▶ _EXERCISE PROMPT_: Set down each record exactly. Omit the pictures.
════
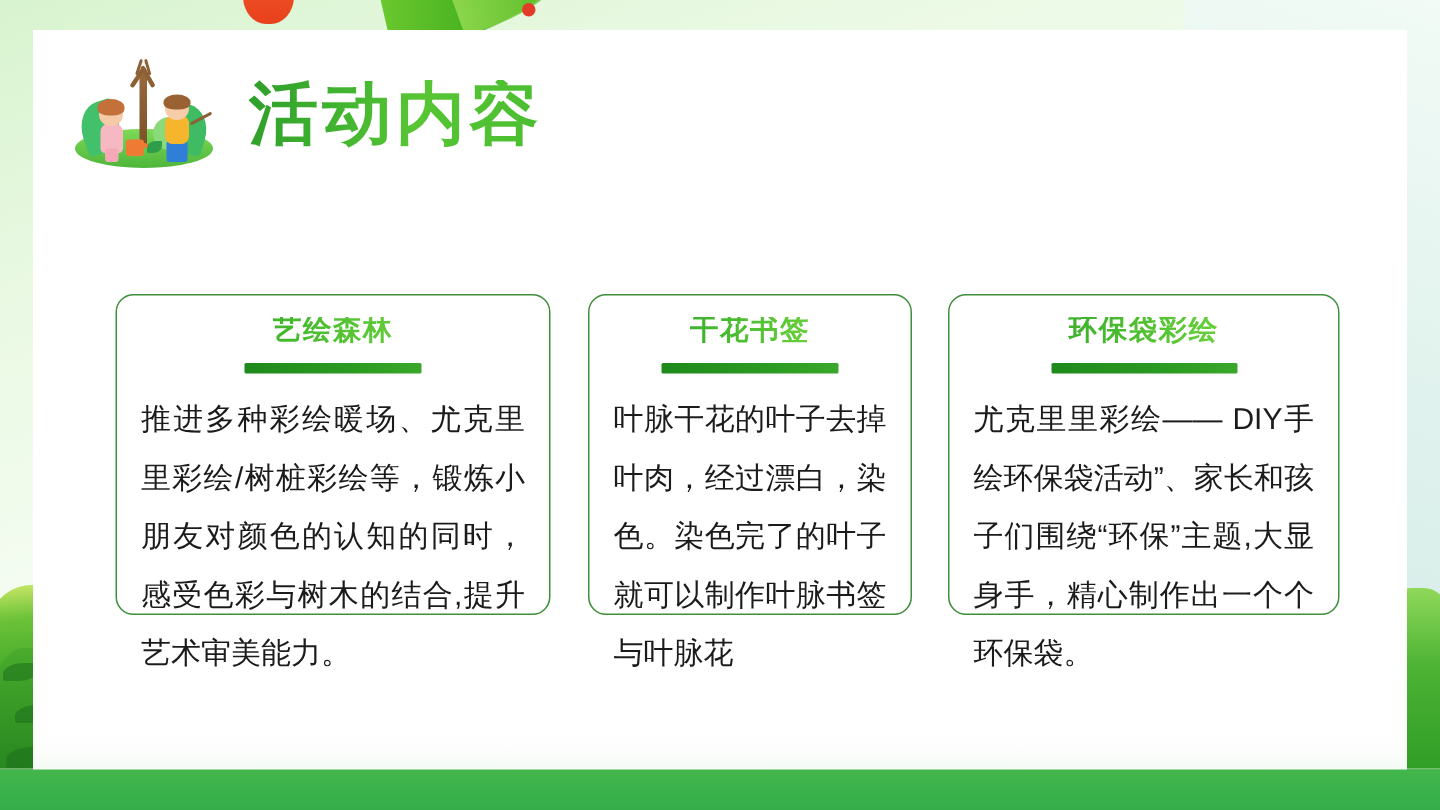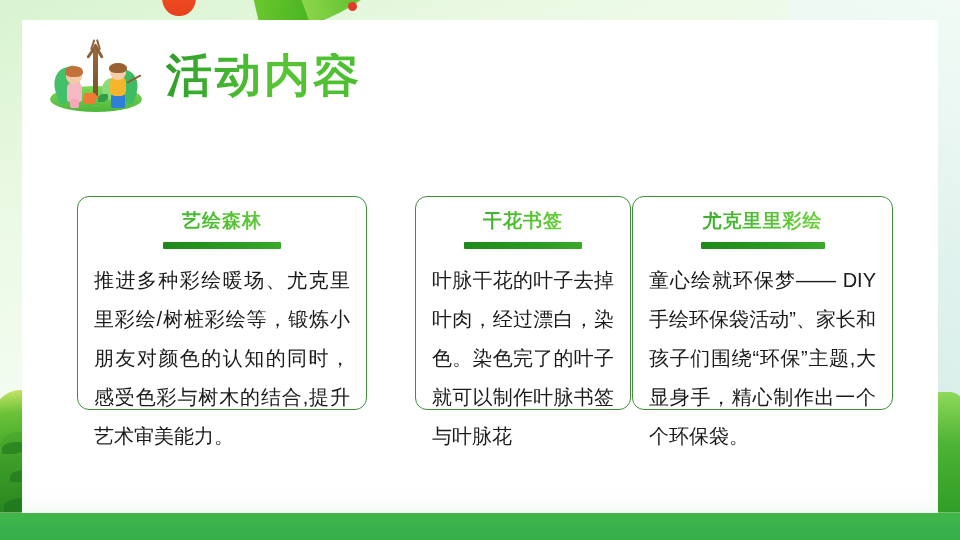--- a/index.html
+++ b/index.html
@@ -137,21 +137,21 @@
     position:absolute;left:0;top:196px;width:960px;height:214px;
   }
   .card{
     position:absolute;top:0;height:214px;
     border:1px solid #3e8f3a;border-radius:12px;
     background:#ffffff;
     box-sizing:border-box;
     padding:14px 16px 10px 16px;
   }
   .card.c1{left:77px;width:290px;}
-  .card.c2{left:392px;width:216px;margin-left:23px;}
+  .card.c2{left:392px;width:216px;}
   .card.c3{left:632px;width:261px;}
 
   .card-title{
     text-align:center;font-size:19px;font-weight:bold;letter-spacing:1px;line-height:1.1;
     background:linear-gradient(100deg,#2f9e2b 0%,#46b92f 40%,#6cd23b 75%,#4fc033 100%);
     -webkit-background-clip:text;background-clip:text;color:transparent;
     -webkit-text-fill-color:transparent;
   }
   .card-rule{
     width:118px;height:7px;margin:10px auto 12px auto;
@@ -225,23 +225,23 @@
         <div class="card-body">推进多种彩绘暖场、尤克里里彩绘/树桩彩绘等，锻炼小朋友对颜色的认知的同时，感受色彩与树木的结合,提升艺术审美能力。</div>
       </div>
 
       <div class="card c2">
         <div class="card-title">干花书签</div>
         <div class="card-rule"></div>
         <div class="card-body">叶脉干花的叶子去掉叶肉，经过漂白，染色。染色完了的叶子就可以制作叶脉书签与叶脉花</div>
       </div>
 
       <div class="card c3">
-        <div class="card-title">尤克里里彩绘</div>
+        <div class="card-title">环保袋彩绘</div>
         <div class="card-rule"></div>
-        <div class="card-body">童心绘就环保梦—— DIY手绘环保袋活动”、家长和孩子们围绕“环保”主题,大显身手，精心制作出一个个环保袋。</div>
+        <div class="card-body">尤克里里彩绘—— DIY手绘环保袋活动”、家长和孩子们围绕“环保”主题,大显身手，精心制作出一个个环保袋。</div>
       </div>
 
     </div>
   </div>
 
   <div class="band-hi"></div>
   <div class="band"></div>
 
 </div>
 

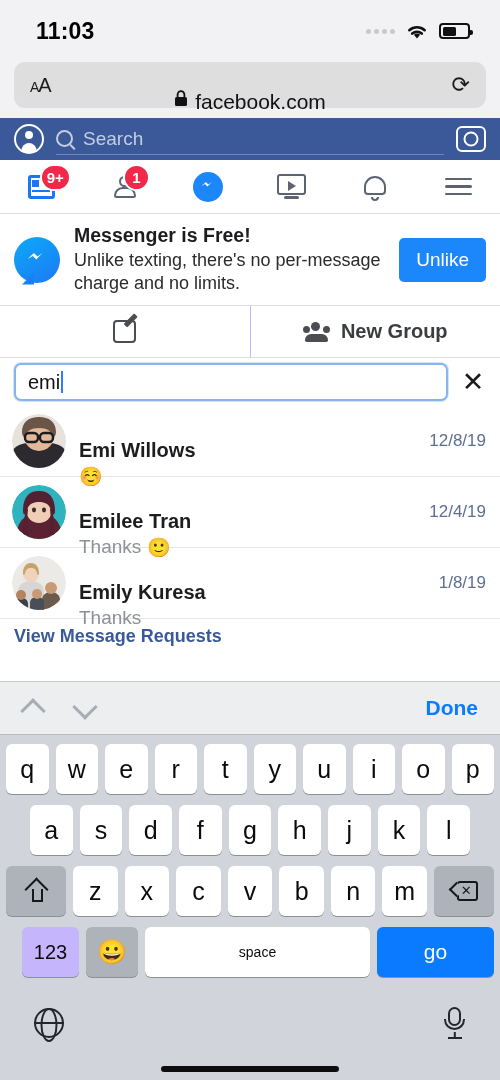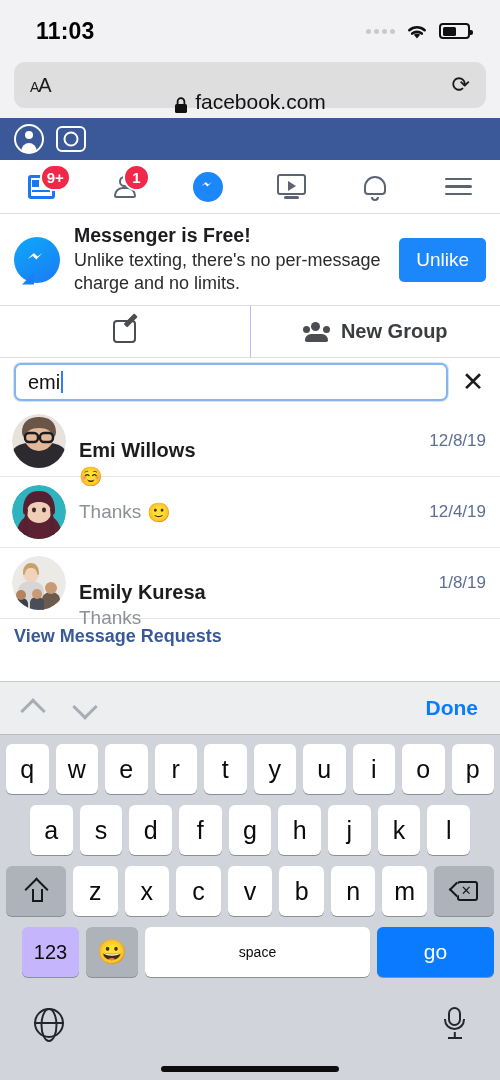--- a/index.html
+++ b/index.html
@@ -26,21 +26,21 @@
   .battery span { display: block; height: 100%; background: #111; border-radius: 1.5px; }
 
   
   .urlbar-wrap { background: #f2f2f4; flex: 0 0 56px; padding: 0 14px 10px; }
   .urlbar {
     height: 46px; background: #dededf; border-radius: 11px;
     display: flex; align-items: center; padding: 0 16px; position: relative;
   }
   .aa { font-size: 20px; color: #1b1b1b; letter-spacing: -1px; font-weight: 500; }
   .aa small { font-size: 14px; }
-  .url-center { position: absolute; left: 0; right: 0; display: flex; align-items: flex-end; justify-content: center; gap: 7px; margin-top: 33px; }
+  .url-center { position: absolute; left: 0; right: 0; display: flex; align-items: flex-start; justify-content: center; gap: 7px; margin-top: 33px; }
   .url-text { font-size: 21px; color: #111; }
   .reload { margin-left: auto; font-size: 22px; color: #1b1b1b; line-height: 1; }
 
   
   .fb-header {
     background: #3b5998; flex: 0 0 42px; display: flex; align-items: center;
     padding: 0 14px; gap: 12px; overflow: hidden;
   }
   .fb-avatar { width: 30px; height: 30px; border-radius: 50%; border: 2.4px solid #fff; position: relative; flex: 0 0 auto; }
   .fb-avatar::before { content:""; position:absolute; left:50%; top:5px; transform:translateX(-50%); width:8px; height:8px; border-radius:50%; background:#fff; }
@@ -216,20 +216,24 @@
           <path d="M3.6 7V4.6a3.4 3.4 0 0 1 6.8 0V7" stroke="#111" stroke-width="1.8" fill="none"></path>
         </svg>
         <span class="url-text">facebook.com</span>
       </span>
       <span class="reload">⟳</span>
     </div>
   </div>
 
   <div class="fb-header">
     <span class="fb-avatar"></span>
+    <span class="fb-search">
+      <span class="fb-search-ico"></span>
+      <span class="fb-search-ph">Search</span>
+    </span>
     <span class="fb-cam"></span>
   </div>
 
   <div class="fb-nav">
     <div class="nav-item">
       <span class="ic-feed">
         <span class="f-outer"></span>
           <span class="f-bar"></span>
           <span class="f-l1"></span>
           <span class="f-l2"></span>
@@ -338,20 +342,21 @@
           <path d="M4 54c0-16 8-26 23-26s23 10 23 26z" fill="#5c2233"></path>
           <circle cx="27" cy="25" r="13" fill="#f0cdb6"></circle>
           <path d="M11 26C11 12 17 6 27 6s16 6 16 20c0 5-3 4-4 0-1-7-6-9-12-9s-11 2-12 9c-1 4-4 5-4 0z" fill="#55202f"></path>
           <path d="M14 24c-2 10-3 18-3 26h6c-2-9-2-18-1-26z" fill="#55202f"></path>
           <path d="M40 24c2 10 3 18 3 26h-6c2-9 2-18 1-26z" fill="#55202f"></path>
           <ellipse cx="22" cy="25" rx="2" ry="2.4" fill="#3a2b25"></ellipse>
           <ellipse cx="32" cy="25" rx="2" ry="2.4" fill="#3a2b25"></ellipse>
         </svg>
       </span>
       <div class="res-main">
+        <div class="res-name">Emilee Tran</div>
         <div class="res-prev">
           <span>Thanks</span>
           <span class="emoji">🙂</span>
         </div>
       </div>
       <span class="res-date">12/4/19</span>
     </div>
 
     <div class="result-row">
       <span class="avatar">

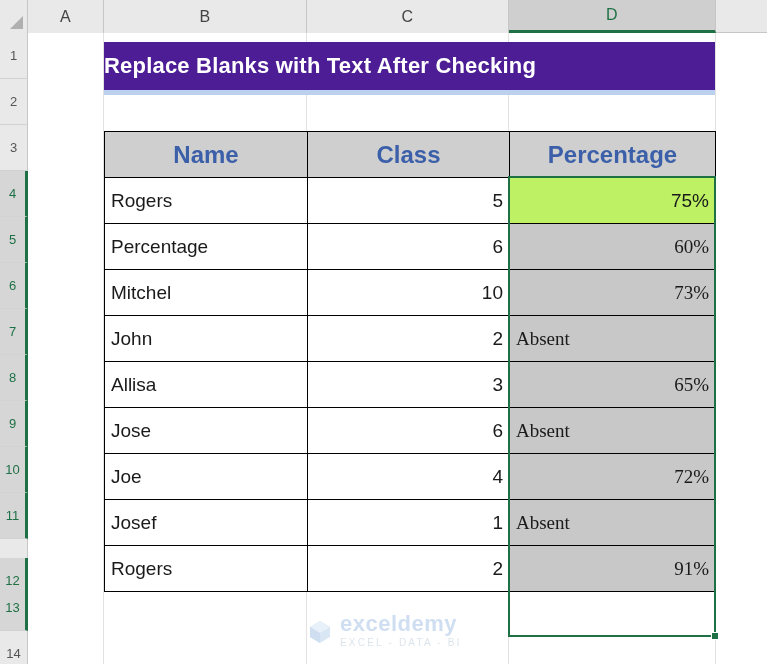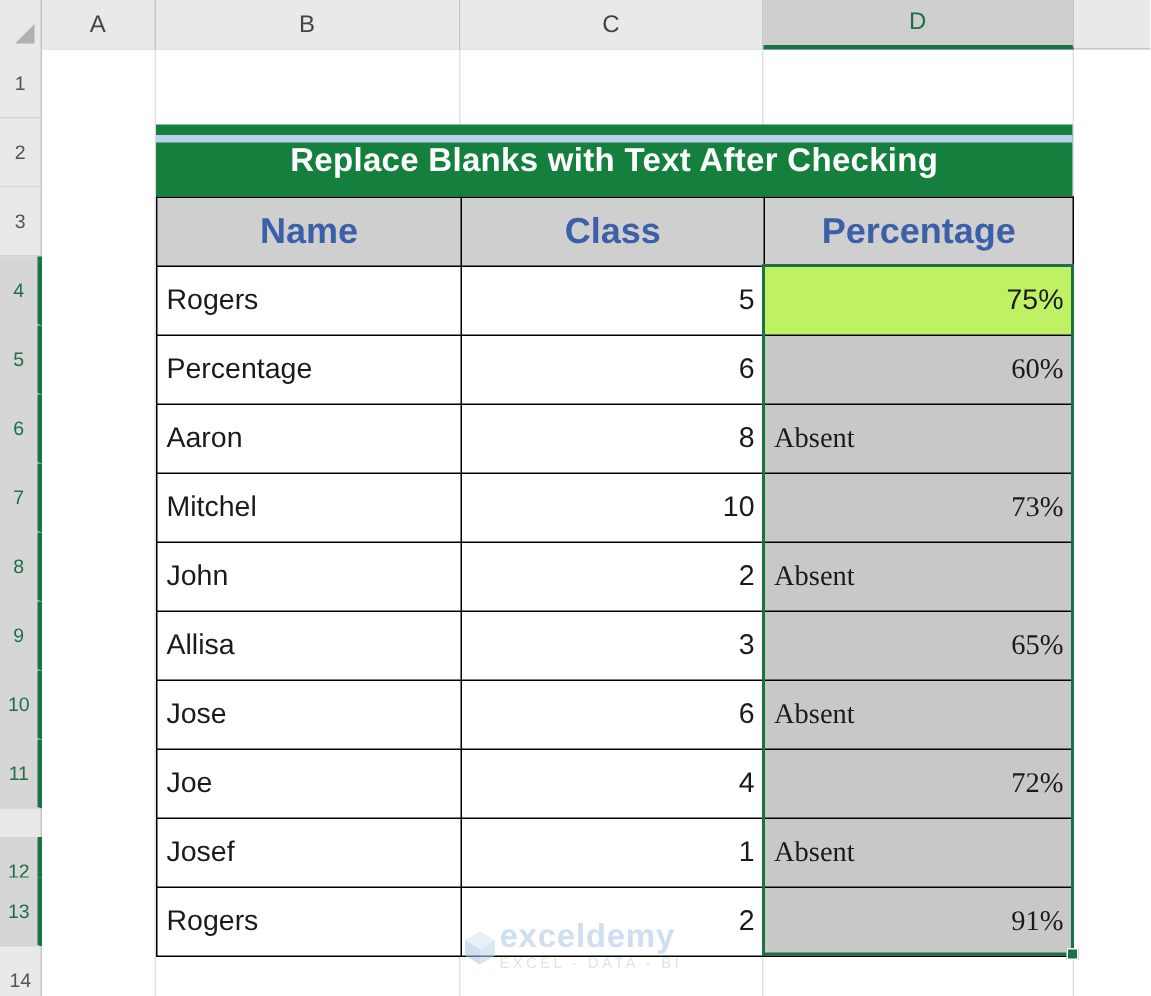--- a/index.html
+++ b/index.html
@@ -90,25 +90,24 @@
     position: absolute;
     top: 33px;
     width: 1px;
     height: 631px;
     background: #E2E2E2;
   }
 
   
   .title-banner {
     position: absolute;
-    background: #15803d;
+    background: #4c1d95;
     display: flex;
     align-items: center;
-    justify-content: center;
-    margin-top: 41px;
+    justify-content: flex-start;
   }
   .title-text {
     color: #FFFFFF;
     font-size: 22px;
     font-weight: bold;
     letter-spacing: .2px;
     white-space: nowrap;
   }
   .title-underline {
     position: absolute;
@@ -156,20 +155,21 @@
     width: 8px; height: 8px;
     background: #1E7145;
     border: 1px solid #FFFFFF;
   }
 
   
   .watermark {
     position: absolute;
     display: flex;
     align-items: center;
+    gap: 7px;
     opacity: .55;
     pointer-events: none;
   }
   .wm-mark {
     width: 26px; height: 26px;
     position: relative;
   }
   .wm-txt-wrap { display: flex; flex-direction: column; line-height: 1; }
   .wm-main {
     font-size: 22px;
@@ -244,25 +244,20 @@
         <td class="c-name">Rogers</td>
         <td class="c-class">5</td>
         <td class="c-pct active">75%</td>
       </tr>
       <tr>
         <td class="c-name">Percentage</td>
         <td class="c-class">6</td>
         <td class="c-pct sel">60%</td>
       </tr>
       <tr>
-        <td class="c-name">Aaron</td>
-        <td class="c-class">8</td>
-        <td class="c-pct sel txt">Absent</td>
-      </tr>
-      <tr>
         <td class="c-name">Mitchel</td>
         <td class="c-class">10</td>
         <td class="c-pct sel">73%</td>
       </tr>
       <tr>
         <td class="c-name">John</td>
         <td class="c-class">2</td>
         <td class="c-pct sel txt">Absent</td>
       </tr>
       <tr>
════
▶ _RESPONSE TO THE EXERCISE_:
--- a/index.html
+++ b/index.html
@@ -137,21 +137,21 @@
     position:absolute;left:0;top:196px;width:960px;height:214px;
   }
   .card{
     position:absolute;top:0;height:214px;
     border:1px solid #3e8f3a;border-radius:12px;
     background:#ffffff;
     box-sizing:border-box;
     padding:14px 16px 10px 16px;
   }
   .card.c1{left:77px;width:290px;}
-  .card.c2{left:392px;width:216px;margin-left:23px;}
+  .card.c2{left:392px;width:216px;}
   .card.c3{left:632px;width:261px;}
 
   .card-title{
     text-align:center;font-size:19px;font-weight:bold;letter-spacing:1px;line-height:1.1;
     background:linear-gradient(100deg,#2f9e2b 0%,#46b92f 40%,#6cd23b 75%,#4fc033 100%);
     -webkit-background-clip:text;background-clip:text;color:transparent;
     -webkit-text-fill-color:transparent;
   }
   .card-rule{
     width:118px;height:7px;margin:10px auto 12px auto;
@@ -225,23 +225,23 @@
         <div class="card-body">推进多种彩绘暖场、尤克里里彩绘/树桩彩绘等，锻炼小朋友对颜色的认知的同时，感受色彩与树木的结合,提升艺术审美能力。</div>
       </div>
 
       <div class="card c2">
         <div class="card-title">干花书签</div>
         <div class="card-rule"></div>
         <div class="card-body">叶脉干花的叶子去掉叶肉，经过漂白，染色。染色完了的叶子就可以制作叶脉书签与叶脉花</div>
       </div>
 
       <div class="card c3">
-        <div class="card-title">尤克里里彩绘</div>
+        <div class="card-title">环保袋彩绘</div>
         <div class="card-rule"></div>
-        <div class="card-body">童心绘就环保梦—— DIY手绘环保袋活动”、家长和孩子们围绕“环保”主题,大显身手，精心制作出一个个环保袋。</div>
+        <div class="card-body">尤克里里彩绘—— DIY手绘环保袋活动”、家长和孩子们围绕“环保”主题,大显身手，精心制作出一个个环保袋。</div>
       </div>
 
     </div>
   </div>
 
   <div class="band-hi"></div>
   <div class="band"></div>
 
 </div>
 

--- a/index.html
+++ b/index.html
@@ -26,21 +26,21 @@
   .battery span { display: block; height: 100%; background: #111; border-radius: 1.5px; }
 
   
   .urlbar-wrap { background: #f2f2f4; flex: 0 0 56px; padding: 0 14px 10px; }
   .urlbar {
     height: 46px; background: #dededf; border-radius: 11px;
     display: flex; align-items: center; padding: 0 16px; position: relative;
   }
   .aa { font-size: 20px; color: #1b1b1b; letter-spacing: -1px; font-weight: 500; }
   .aa small { font-size: 14px; }
-  .url-center { position: absolute; left: 0; right: 0; display: flex; align-items: flex-end; justify-content: center; gap: 7px; margin-top: 33px; }
+  .url-center { position: absolute; left: 0; right: 0; display: flex; align-items: flex-start; justify-content: center; gap: 7px; margin-top: 33px; }
   .url-text { font-size: 21px; color: #111; }
   .reload { margin-left: auto; font-size: 22px; color: #1b1b1b; line-height: 1; }
 
   
   .fb-header {
     background: #3b5998; flex: 0 0 42px; display: flex; align-items: center;
     padding: 0 14px; gap: 12px; overflow: hidden;
   }
   .fb-avatar { width: 30px; height: 30px; border-radius: 50%; border: 2.4px solid #fff; position: relative; flex: 0 0 auto; }
   .fb-avatar::before { content:""; position:absolute; left:50%; top:5px; transform:translateX(-50%); width:8px; height:8px; border-radius:50%; background:#fff; }
@@ -216,20 +216,24 @@
           <path d="M3.6 7V4.6a3.4 3.4 0 0 1 6.8 0V7" stroke="#111" stroke-width="1.8" fill="none"></path>
         </svg>
         <span class="url-text">facebook.com</span>
       </span>
       <span class="reload">⟳</span>
     </div>
   </div>
 
   <div class="fb-header">
     <span class="fb-avatar"></span>
+    <span class="fb-search">
+      <span class="fb-search-ico"></span>
+      <span class="fb-search-ph">Search</span>
+    </span>
     <span class="fb-cam"></span>
   </div>
 
   <div class="fb-nav">
     <div class="nav-item">
       <span class="ic-feed">
         <span class="f-outer"></span>
           <span class="f-bar"></span>
           <span class="f-l1"></span>
           <span class="f-l2"></span>
@@ -338,20 +342,21 @@
           <path d="M4 54c0-16 8-26 23-26s23 10 23 26z" fill="#5c2233"></path>
           <circle cx="27" cy="25" r="13" fill="#f0cdb6"></circle>
           <path d="M11 26C11 12 17 6 27 6s16 6 16 20c0 5-3 4-4 0-1-7-6-9-12-9s-11 2-12 9c-1 4-4 5-4 0z" fill="#55202f"></path>
           <path d="M14 24c-2 10-3 18-3 26h6c-2-9-2-18-1-26z" fill="#55202f"></path>
           <path d="M40 24c2 10 3 18 3 26h-6c2-9 2-18 1-26z" fill="#55202f"></path>
           <ellipse cx="22" cy="25" rx="2" ry="2.4" fill="#3a2b25"></ellipse>
           <ellipse cx="32" cy="25" rx="2" ry="2.4" fill="#3a2b25"></ellipse>
         </svg>
       </span>
       <div class="res-main">
+        <div class="res-name">Emilee Tran</div>
         <div class="res-prev">
           <span>Thanks</span>
           <span class="emoji">🙂</span>
         </div>
       </div>
       <span class="res-date">12/4/19</span>
     </div>
 
     <div class="result-row">
       <span class="avatar">

--- a/index.html
+++ b/index.html
@@ -90,25 +90,24 @@
     position: absolute;
     top: 33px;
     width: 1px;
     height: 631px;
     background: #E2E2E2;
   }
 
   
   .title-banner {
     position: absolute;
-    background: #15803d;
+    background: #4c1d95;
     display: flex;
     align-items: center;
-    justify-content: center;
-    margin-top: 41px;
+    justify-content: flex-start;
   }
   .title-text {
     color: #FFFFFF;
     font-size: 22px;
     font-weight: bold;
     letter-spacing: .2px;
     white-space: nowrap;
   }
   .title-underline {
     position: absolute;
@@ -156,20 +155,21 @@
     width: 8px; height: 8px;
     background: #1E7145;
     border: 1px solid #FFFFFF;
   }
 
   
   .watermark {
     position: absolute;
     display: flex;
     align-items: center;
+    gap: 7px;
     opacity: .55;
     pointer-events: none;
   }
   .wm-mark {
     width: 26px; height: 26px;
     position: relative;
   }
   .wm-txt-wrap { display: flex; flex-direction: column; line-height: 1; }
   .wm-main {
     font-size: 22px;
@@ -244,25 +244,20 @@
         <td class="c-name">Rogers</td>
         <td class="c-class">5</td>
         <td class="c-pct active">75%</td>
       </tr>
       <tr>
         <td class="c-name">Percentage</td>
         <td class="c-class">6</td>
         <td class="c-pct sel">60%</td>
       </tr>
       <tr>
-        <td class="c-name">Aaron</td>
-        <td class="c-class">8</td>
-        <td class="c-pct sel txt">Absent</td>
-      </tr>
-      <tr>
         <td class="c-name">Mitchel</td>
         <td class="c-class">10</td>
         <td class="c-pct sel">73%</td>
       </tr>
       <tr>
         <td class="c-name">John</td>
         <td class="c-class">2</td>
         <td class="c-pct sel txt">Absent</td>
       </tr>
       <tr>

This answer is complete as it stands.